▸ **Work order**
Answer with one number only: the count of lines below that hold the word "should".

▸ **Records for processing**
((

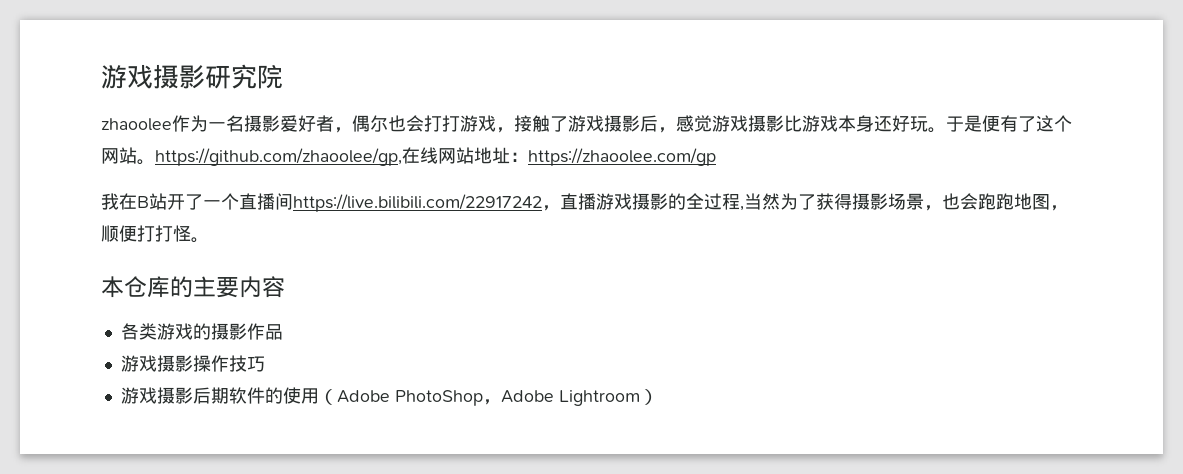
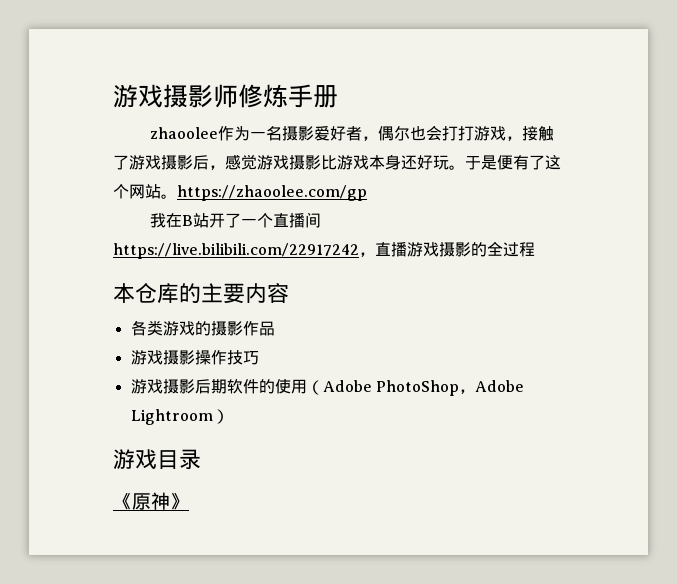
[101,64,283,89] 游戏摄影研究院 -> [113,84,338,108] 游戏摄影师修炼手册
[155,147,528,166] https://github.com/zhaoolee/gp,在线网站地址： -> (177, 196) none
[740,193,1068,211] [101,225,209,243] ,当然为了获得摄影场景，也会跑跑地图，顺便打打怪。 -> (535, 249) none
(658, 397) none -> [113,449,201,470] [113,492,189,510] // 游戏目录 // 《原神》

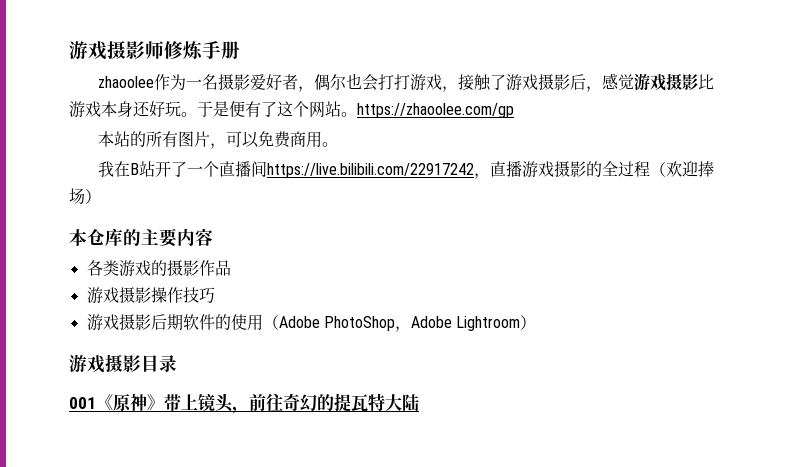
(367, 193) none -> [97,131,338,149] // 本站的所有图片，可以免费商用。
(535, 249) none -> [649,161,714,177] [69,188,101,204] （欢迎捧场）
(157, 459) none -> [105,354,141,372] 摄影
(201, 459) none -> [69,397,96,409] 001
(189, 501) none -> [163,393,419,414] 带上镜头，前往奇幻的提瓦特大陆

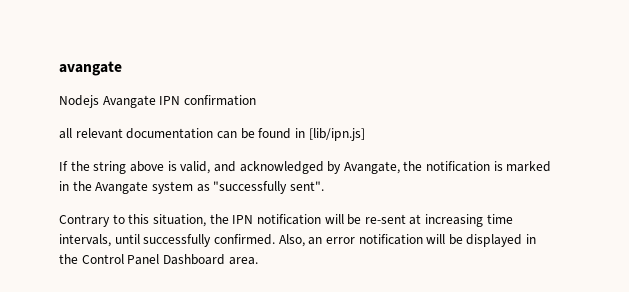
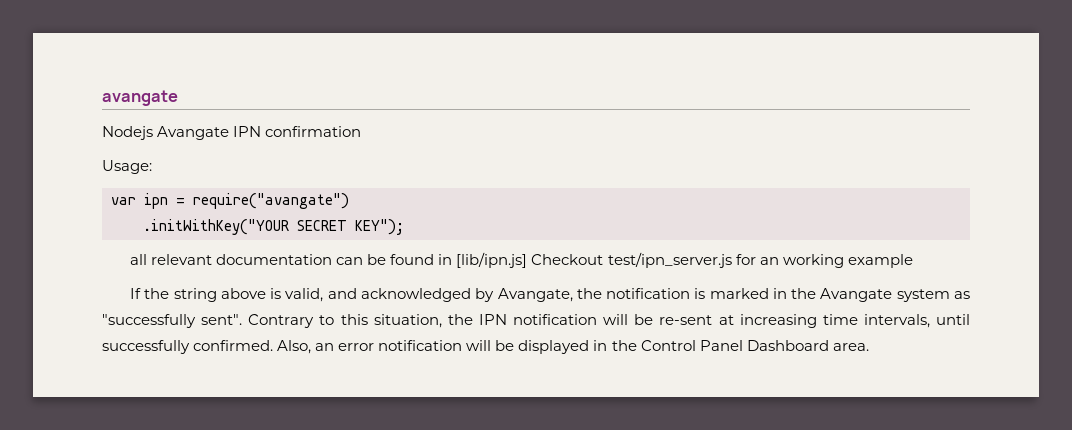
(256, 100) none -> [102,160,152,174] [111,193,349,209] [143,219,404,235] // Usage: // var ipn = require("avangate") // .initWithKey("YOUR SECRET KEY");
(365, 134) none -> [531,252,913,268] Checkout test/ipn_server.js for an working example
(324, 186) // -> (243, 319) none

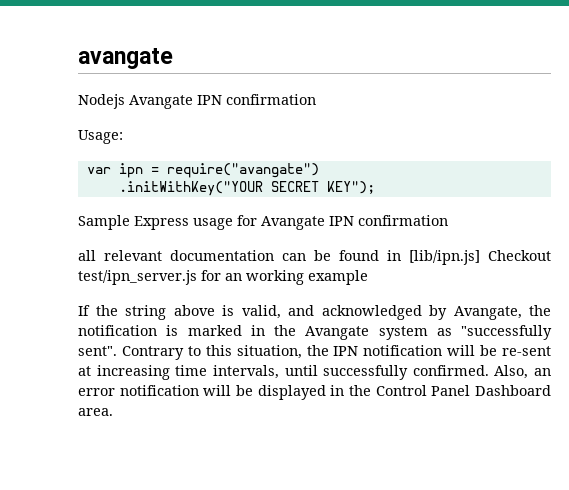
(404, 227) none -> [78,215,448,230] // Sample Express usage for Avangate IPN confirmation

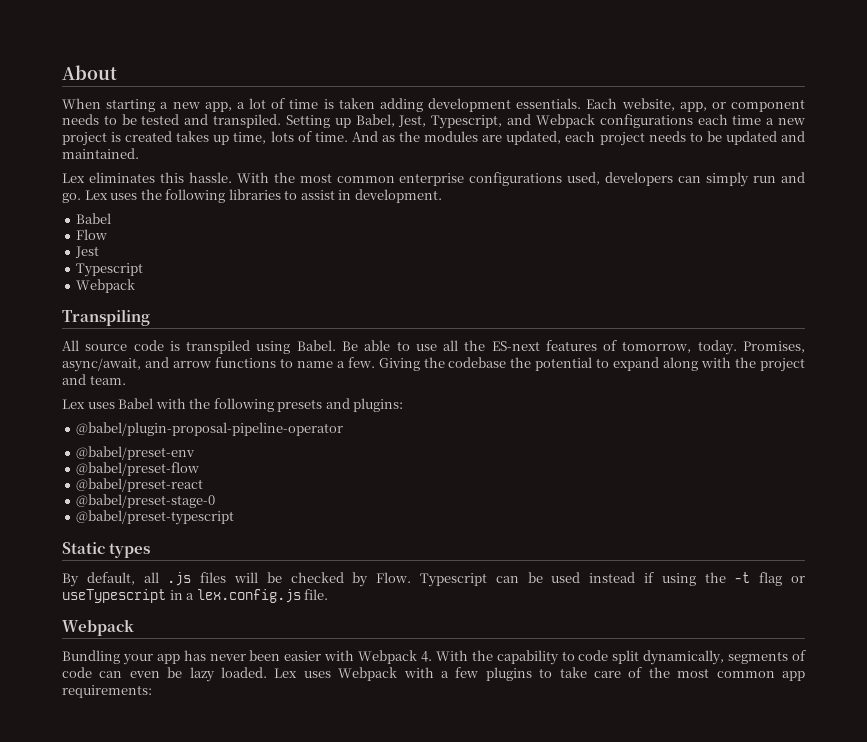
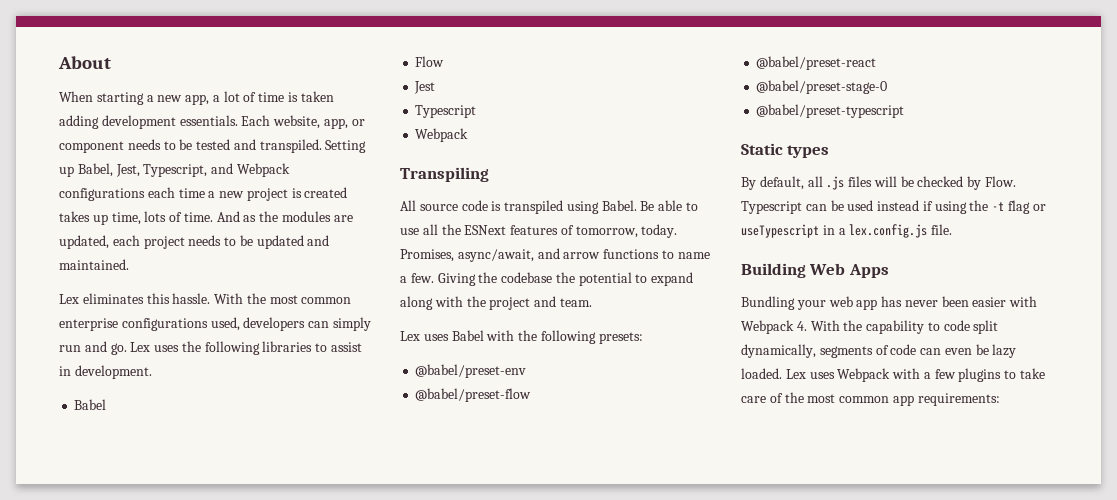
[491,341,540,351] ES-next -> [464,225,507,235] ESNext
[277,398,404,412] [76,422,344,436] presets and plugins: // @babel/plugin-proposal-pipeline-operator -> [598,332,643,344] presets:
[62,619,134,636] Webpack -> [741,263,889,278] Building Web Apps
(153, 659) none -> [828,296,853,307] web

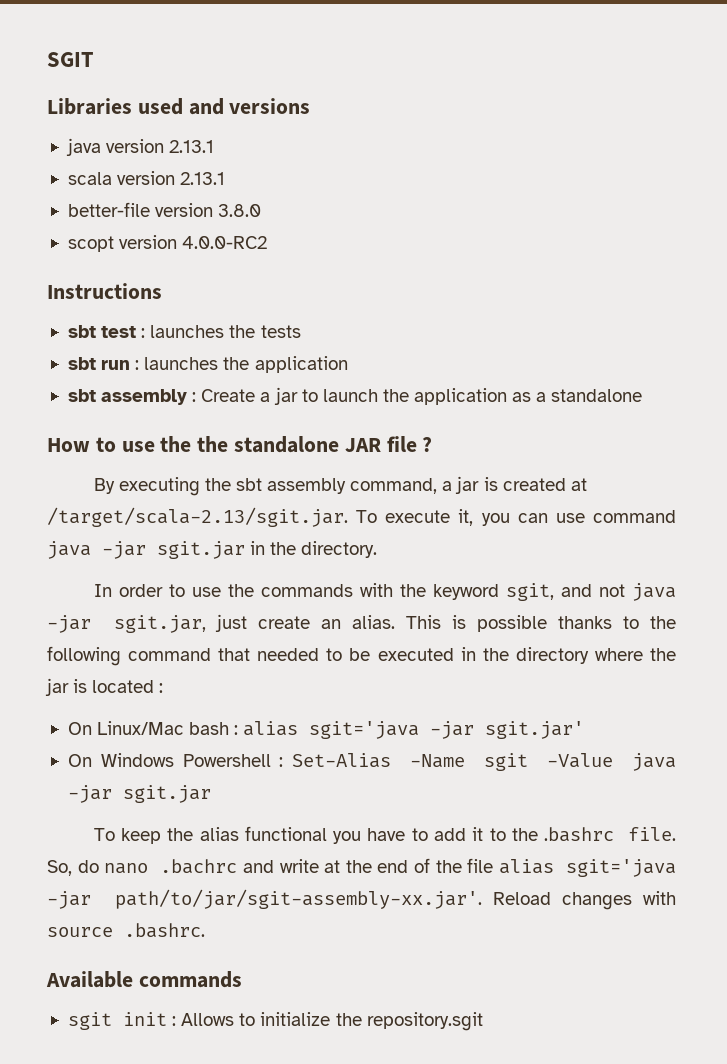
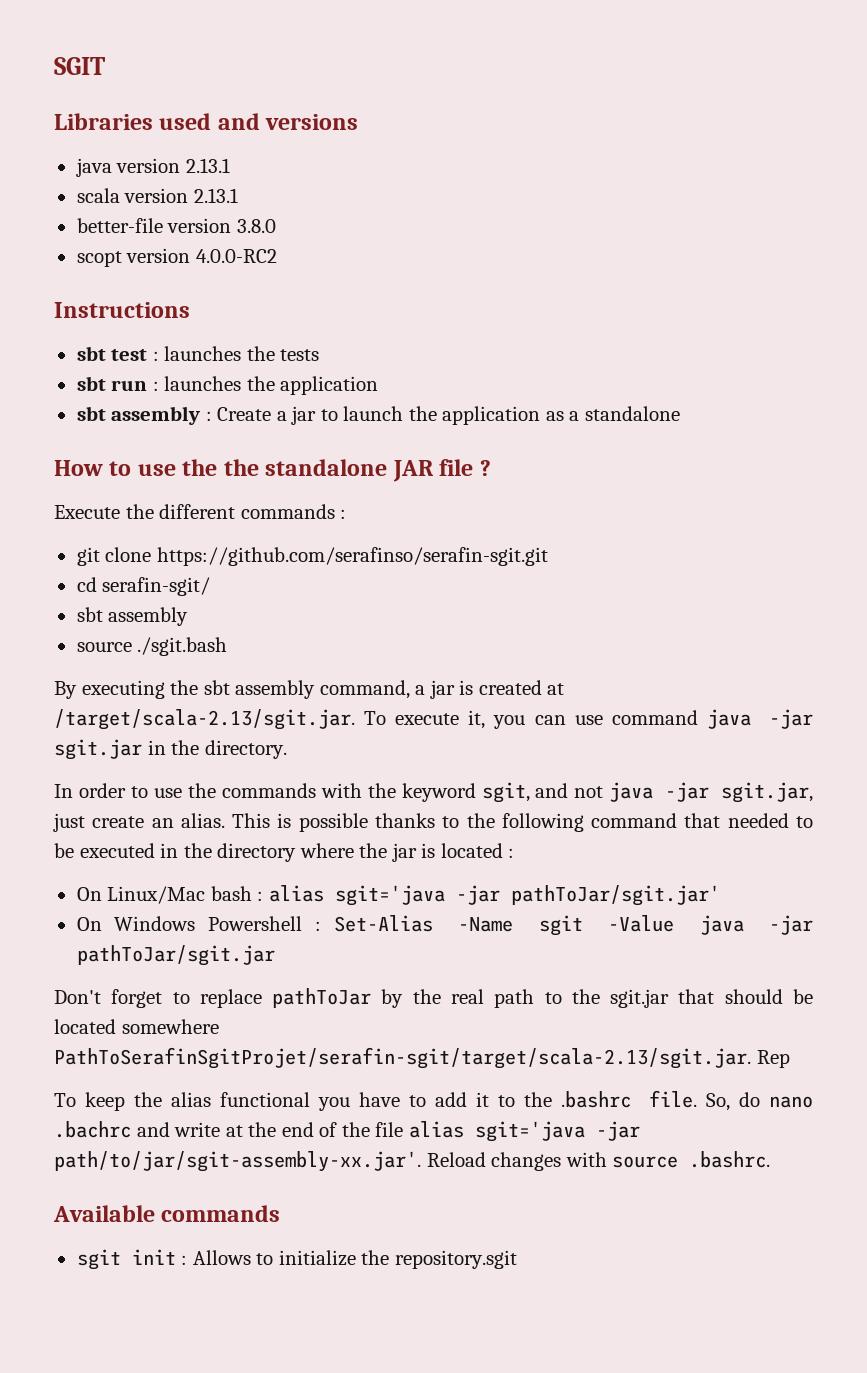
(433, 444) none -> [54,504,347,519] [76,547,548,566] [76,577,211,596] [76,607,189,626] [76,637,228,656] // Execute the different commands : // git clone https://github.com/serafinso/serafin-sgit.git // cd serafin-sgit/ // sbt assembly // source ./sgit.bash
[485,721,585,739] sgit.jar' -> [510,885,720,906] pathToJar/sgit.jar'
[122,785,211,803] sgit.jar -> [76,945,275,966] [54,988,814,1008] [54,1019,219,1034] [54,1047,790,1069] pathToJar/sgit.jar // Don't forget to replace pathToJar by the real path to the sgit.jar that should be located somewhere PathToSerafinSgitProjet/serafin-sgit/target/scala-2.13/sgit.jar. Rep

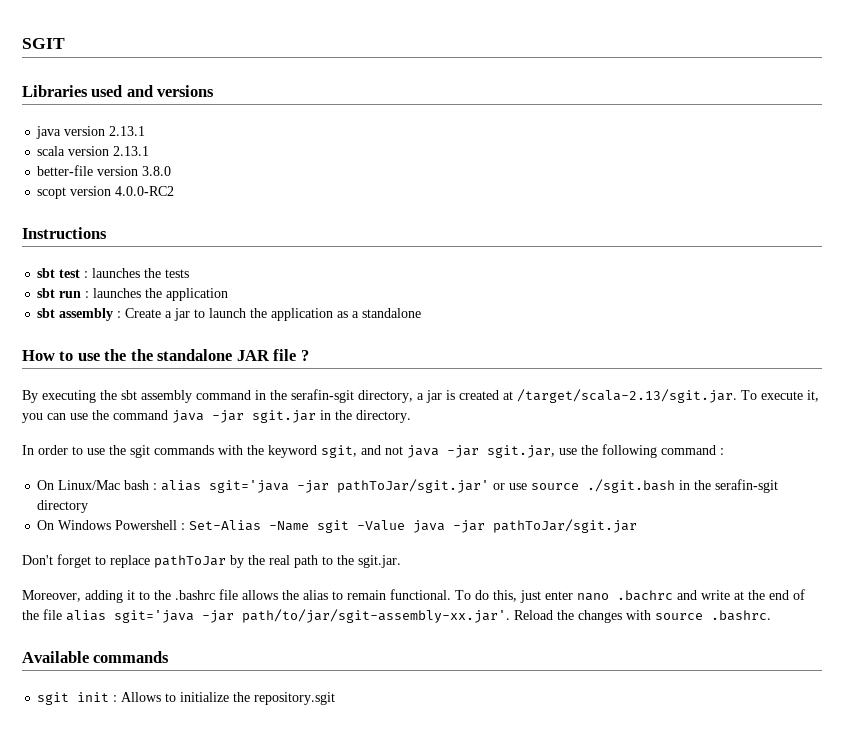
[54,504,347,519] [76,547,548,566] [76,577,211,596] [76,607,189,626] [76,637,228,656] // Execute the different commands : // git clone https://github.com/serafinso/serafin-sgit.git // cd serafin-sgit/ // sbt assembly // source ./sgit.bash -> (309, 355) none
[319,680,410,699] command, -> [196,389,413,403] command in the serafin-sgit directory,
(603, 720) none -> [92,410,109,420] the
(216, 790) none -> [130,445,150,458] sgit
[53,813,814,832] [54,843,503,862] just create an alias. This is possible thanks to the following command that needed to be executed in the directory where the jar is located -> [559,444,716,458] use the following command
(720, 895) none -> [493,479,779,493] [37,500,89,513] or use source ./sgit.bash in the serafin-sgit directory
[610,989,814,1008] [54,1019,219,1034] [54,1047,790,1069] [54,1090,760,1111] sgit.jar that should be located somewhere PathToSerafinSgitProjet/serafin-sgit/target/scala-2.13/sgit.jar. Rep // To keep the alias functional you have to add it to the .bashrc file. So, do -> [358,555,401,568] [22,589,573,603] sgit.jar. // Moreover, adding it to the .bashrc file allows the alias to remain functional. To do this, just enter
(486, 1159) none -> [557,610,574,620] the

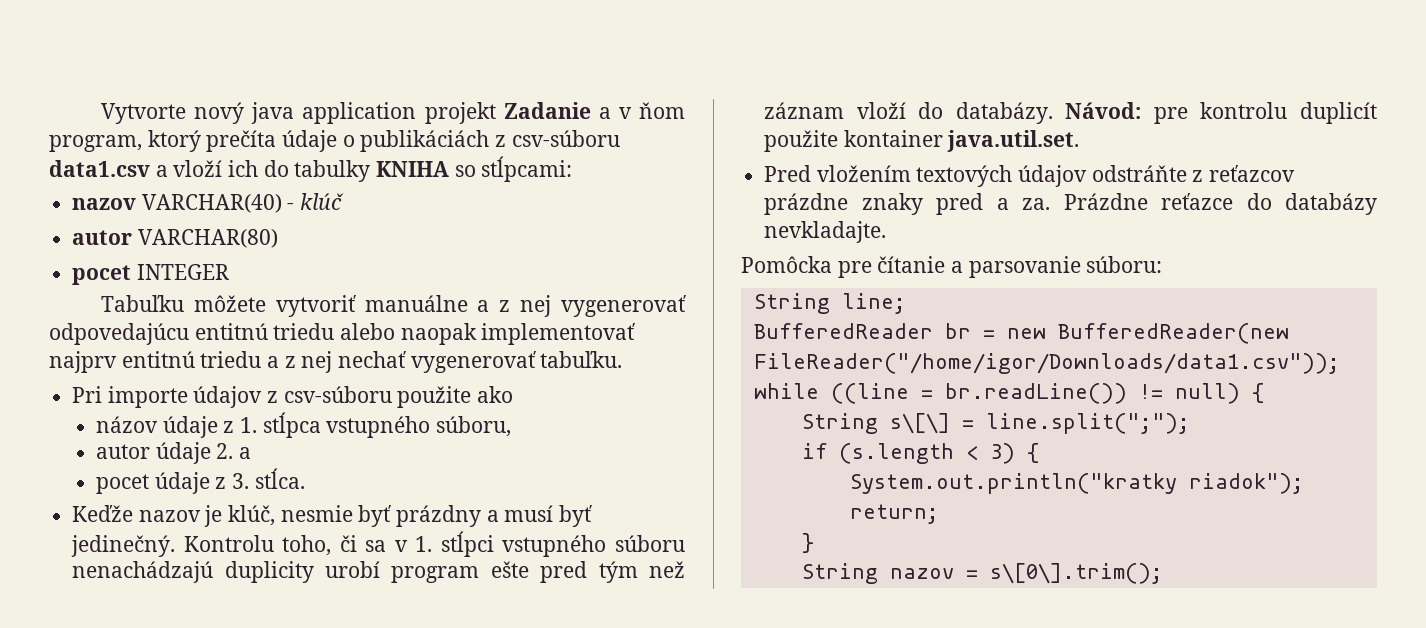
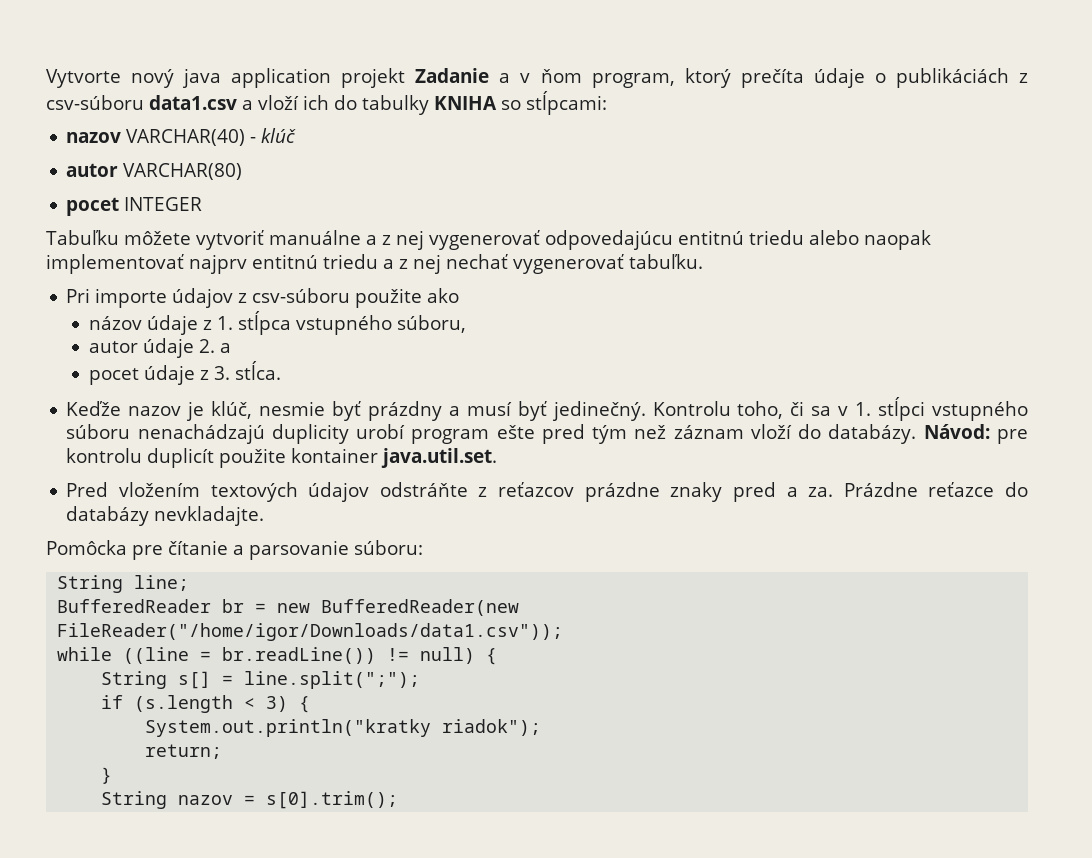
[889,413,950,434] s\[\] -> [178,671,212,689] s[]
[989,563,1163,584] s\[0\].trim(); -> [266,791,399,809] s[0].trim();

))

▸ **Output of the exercise**
2